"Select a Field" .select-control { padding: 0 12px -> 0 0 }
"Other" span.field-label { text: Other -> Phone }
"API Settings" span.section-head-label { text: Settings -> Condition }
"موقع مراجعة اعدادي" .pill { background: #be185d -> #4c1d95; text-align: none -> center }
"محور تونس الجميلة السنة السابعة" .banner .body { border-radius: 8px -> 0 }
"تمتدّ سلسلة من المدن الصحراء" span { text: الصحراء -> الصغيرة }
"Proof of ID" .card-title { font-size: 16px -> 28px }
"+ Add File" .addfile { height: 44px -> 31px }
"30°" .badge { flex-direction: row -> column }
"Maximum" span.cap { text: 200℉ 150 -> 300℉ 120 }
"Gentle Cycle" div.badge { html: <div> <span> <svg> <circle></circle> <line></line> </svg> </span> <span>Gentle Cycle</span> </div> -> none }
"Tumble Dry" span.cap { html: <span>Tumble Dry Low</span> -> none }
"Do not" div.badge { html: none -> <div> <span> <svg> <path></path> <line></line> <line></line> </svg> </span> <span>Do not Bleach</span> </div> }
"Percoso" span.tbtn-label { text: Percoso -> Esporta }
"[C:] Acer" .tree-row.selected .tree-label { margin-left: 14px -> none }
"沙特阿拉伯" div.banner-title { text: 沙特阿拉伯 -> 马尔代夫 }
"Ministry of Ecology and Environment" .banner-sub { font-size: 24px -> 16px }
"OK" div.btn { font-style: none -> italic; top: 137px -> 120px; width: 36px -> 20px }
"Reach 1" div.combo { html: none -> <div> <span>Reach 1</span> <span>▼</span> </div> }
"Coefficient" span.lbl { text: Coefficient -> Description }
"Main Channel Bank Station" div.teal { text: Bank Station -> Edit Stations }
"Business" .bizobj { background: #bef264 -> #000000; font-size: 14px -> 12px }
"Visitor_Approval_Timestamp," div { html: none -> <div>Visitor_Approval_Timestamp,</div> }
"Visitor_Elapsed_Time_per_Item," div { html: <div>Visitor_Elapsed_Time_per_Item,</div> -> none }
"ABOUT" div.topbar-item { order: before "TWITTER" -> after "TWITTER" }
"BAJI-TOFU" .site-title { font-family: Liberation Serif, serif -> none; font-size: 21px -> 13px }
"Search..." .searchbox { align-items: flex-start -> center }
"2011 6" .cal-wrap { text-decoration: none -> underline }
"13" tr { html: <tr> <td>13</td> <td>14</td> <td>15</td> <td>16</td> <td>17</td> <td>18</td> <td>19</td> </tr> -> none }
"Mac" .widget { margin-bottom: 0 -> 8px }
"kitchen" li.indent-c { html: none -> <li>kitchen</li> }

◆ Instructions for the task ◆
Reproduce the material above in full, word for word.

◆ Exercise answer ◆
"Select a Field" .select-control { padding: 0 12px -> 0 0 }
"Other" span.field-label { text: Other -> Phone }
"API Settings" span.section-head-label { text: Settings -> Condition }
"موقع مراجعة اعدادي" .pill { background: #be185d -> #4c1d95; text-align: none -> center }
"محور تونس الجميلة السنة السابعة" .banner .body { border-radius: 8px -> 0 }
"تمتدّ سلسلة من المدن الصحراء" span { text: الصحراء -> الصغيرة }
"Proof of ID" .card-title { font-size: 16px -> 28px }
"+ Add File" .addfile { height: 44px -> 31px }
"30°" .badge { flex-direction: row -> column }
"Maximum" span.cap { text: 200℉ 150 -> 300℉ 120 }
"Gentle Cycle" div.badge { html: <div> <span> <svg> <circle></circle> <line></line> </svg> </span> <span>Gentle Cycle</span> </div> -> none }
"Tumble Dry" span.cap { html: <span>Tumble Dry Low</span> -> none }
"Do not" div.badge { html: none -> <div> <span> <svg> <path></path> <line></line> <line></line> </svg> </span> <span>Do not Bleach</span> </div> }
"Percoso" span.tbtn-label { text: Percoso -> Esporta }
"[C:] Acer" .tree-row.selected .tree-label { margin-left: 14px -> none }
"沙特阿拉伯" div.banner-title { text: 沙特阿拉伯 -> 马尔代夫 }
"Ministry of Ecology and Environment" .banner-sub { font-size: 24px -> 16px }
"OK" div.btn { font-style: none -> italic; top: 137px -> 120px; width: 36px -> 20px }
"Reach 1" div.combo { html: none -> <div> <span>Reach 1</span> <span>▼</span> </div> }
"Coefficient" span.lbl { text: Coefficient -> Description }
"Main Channel Bank Station" div.teal { text: Bank Station -> Edit Stations }
"Business" .bizobj { background: #bef264 -> #000000; font-size: 14px -> 12px }
"Visitor_Approval_Timestamp," div { html: none -> <div>Visitor_Approval_Timestamp,</div> }
"Visitor_Elapsed_Time_per_Item," div { html: <div>Visitor_Elapsed_Time_per_Item,</div> -> none }
"ABOUT" div.topbar-item { order: before "TWITTER" -> after "TWITTER" }
"BAJI-TOFU" .site-title { font-family: Liberation Serif, serif -> none; font-size: 21px -> 13px }
"Search..." .searchbox { align-items: flex-start -> center }
"2011 6" .cal-wrap { text-decoration: none -> underline }
"13" tr { html: <tr> <td>13</td> <td>14</td> <td>15</td> <td>16</td> <td>17</td> <td>18</td> <td>19</td> </tr> -> none }
"Mac" .widget { margin-bottom: 0 -> 8px }
"kitchen" li.indent-c { html: none -> <li>kitchen</li> }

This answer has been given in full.